PRIME Minister Andrew Holness has made good on his inauguration day promise to invite the Opposition leader to work with him to end the garrison culture in the country.

Observer sources said that a letter urging People’s National Party (PNP) leader, Portia Simpson Miller, to accompany him on a tour of communities with the garrison label and linked to both political parties, was sent to her office last Thursday.

The prime minister threw down the gauntlet to the Opposition leader during his inauguration speech last Sunday at King’s House, St Andrew.

Observer efforts to ascertain whether the letter was received by Simpson Miller were unsuccessful.

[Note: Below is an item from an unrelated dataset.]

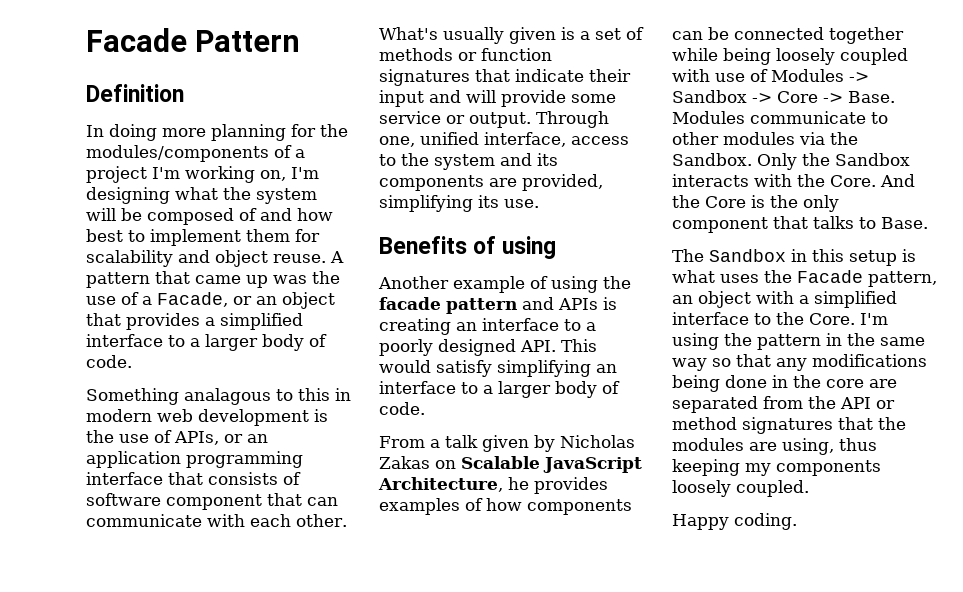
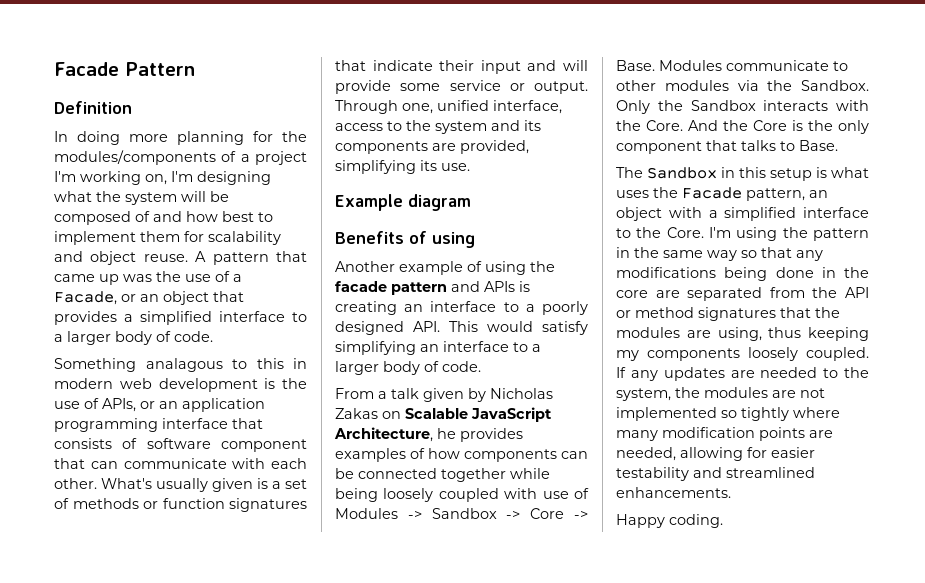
(539, 203) none -> [335,194,471,211] // Example diagram
(809, 488) none -> [616,367,869,381] [616,387,825,401] [616,407,840,421] [616,427,833,441] [616,447,815,461] [616,467,815,481] [616,487,731,498] If any updates are needed to the system, the modules are not implemented so tightly where many modification points are needed, allowing for easier testability and streamlined enhancements.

Holness had said that the walk-through would symbolise the parties’ commitment to ensuring these closed communities become accessible to all once more.

“Zones of political exclusion are incompatible with freedom and aspects of our politics are an affront to liberty. It is time to end garrison politics. This will not happen overnight, and it should not happen by force. There must be consensus on the way in which this is done. Both political parties have it within them to mutually agree to end the social construct of the garrison,” Holness said then.

He told the guests at his swearing-in as the ninth and youngest prime minister of the country, that it was important that people living in garrisons get to see political representatives from the other side of the divide, without the objection of enforcers.

“Let us start the process by getting the leaders to walk together in these areas of exclusion. I am willing to walk with the Leader of the Opposition in Tower Hill, and I may just turn up in Whitfield Town,” he said, referring to the section of Simpson Miller’s South-West St Andrew constituency.

He also noted that the integration of all Jamaican citizens with a shared common vision was critical for progress and a part of this was the guarantee that people in garrisons would receive equal treatment and respect from the state.

“Criminals must never be seen by the community as protectors. Once there is this integrated and shared national vision, garrisons will no longer be havens for criminals,” the prime minister said.